> TASK OBJECTIVE: Write every entry out again exactly, please, and skip the pictures.

> SOURCE DATA:
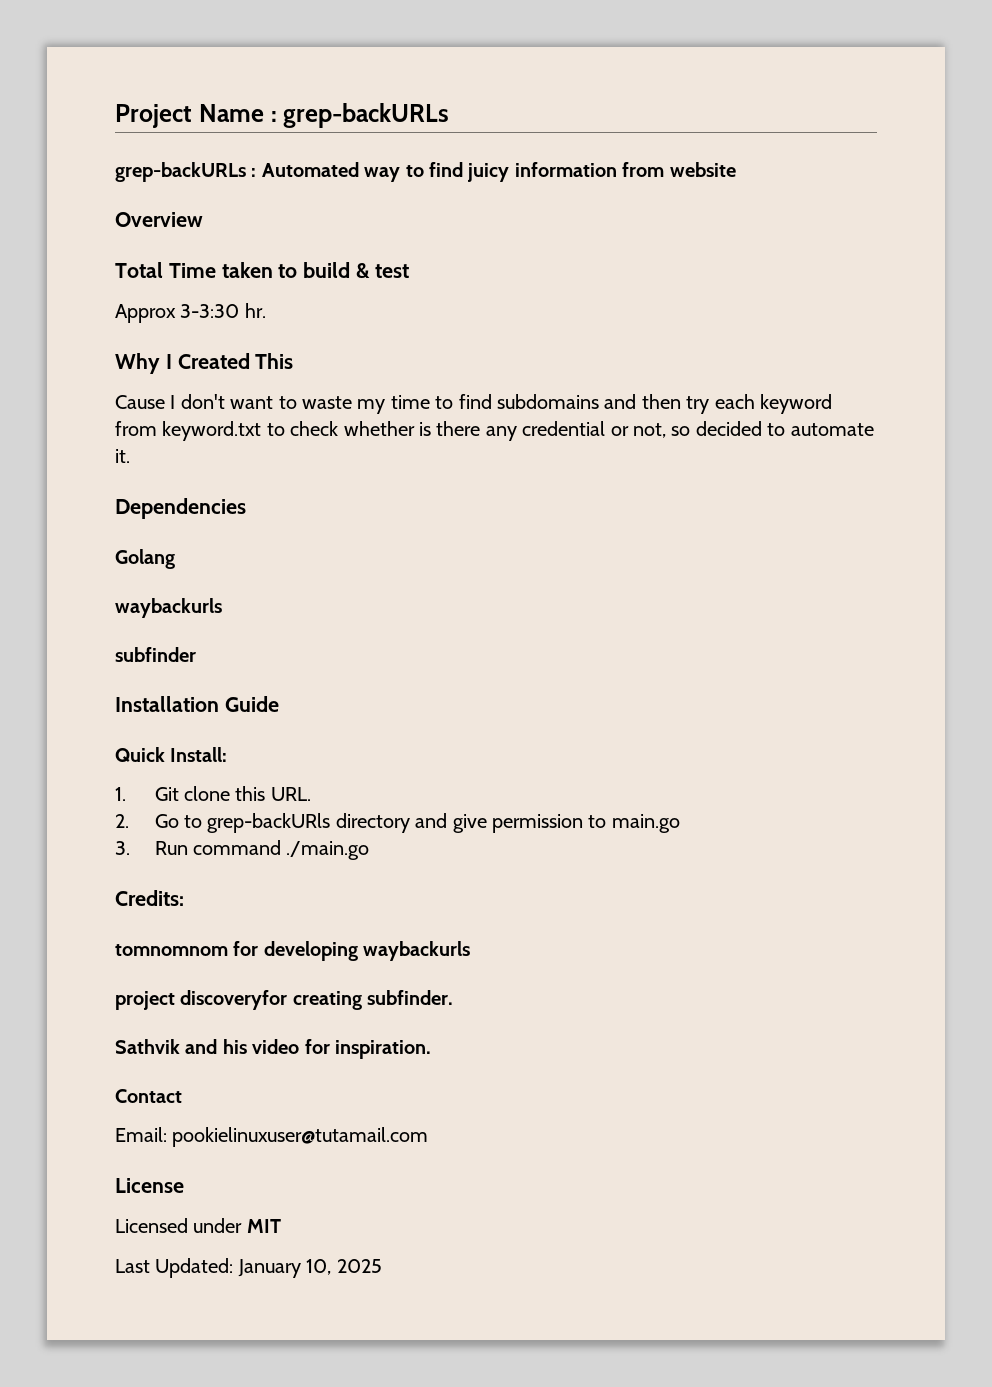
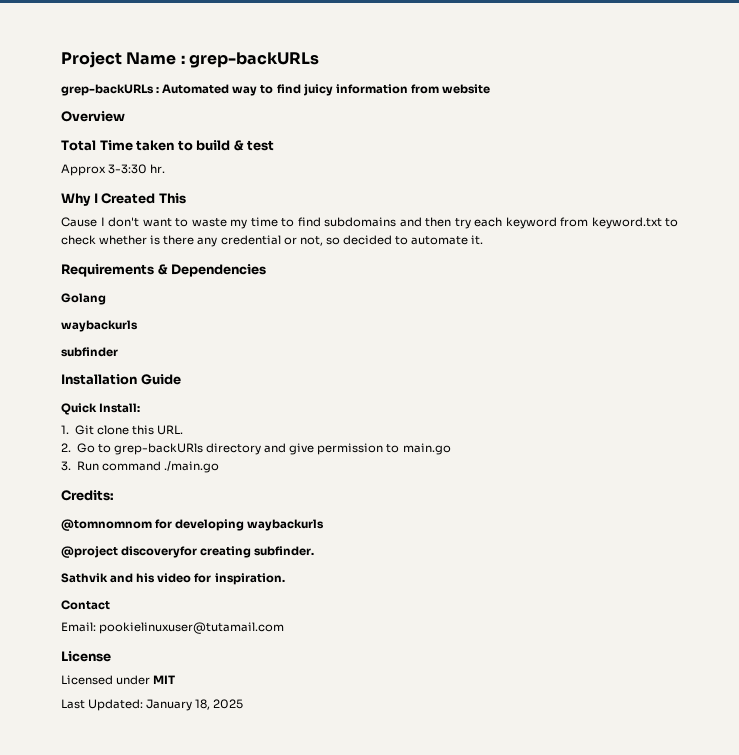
- Dependencies
+ Requirements & Dependencies
- tomnomnom for developing waybackurls
+ @tomnomnom for developing waybackurls
- project discoveryfor creating subfinder.
+ @project discoveryfor creating subfinder.
- Last Updated: January 10, 2025
+ Last Updated: January 18, 2025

> FINISHED TASK:
- Dependencies
+ Requirements & Dependencies
- tomnomnom for developing waybackurls
+ @tomnomnom for developing waybackurls
- project discoveryfor creating subfinder.
+ @project discoveryfor creating subfinder.
- Last Updated: January 10, 2025
+ Last Updated: January 18, 2025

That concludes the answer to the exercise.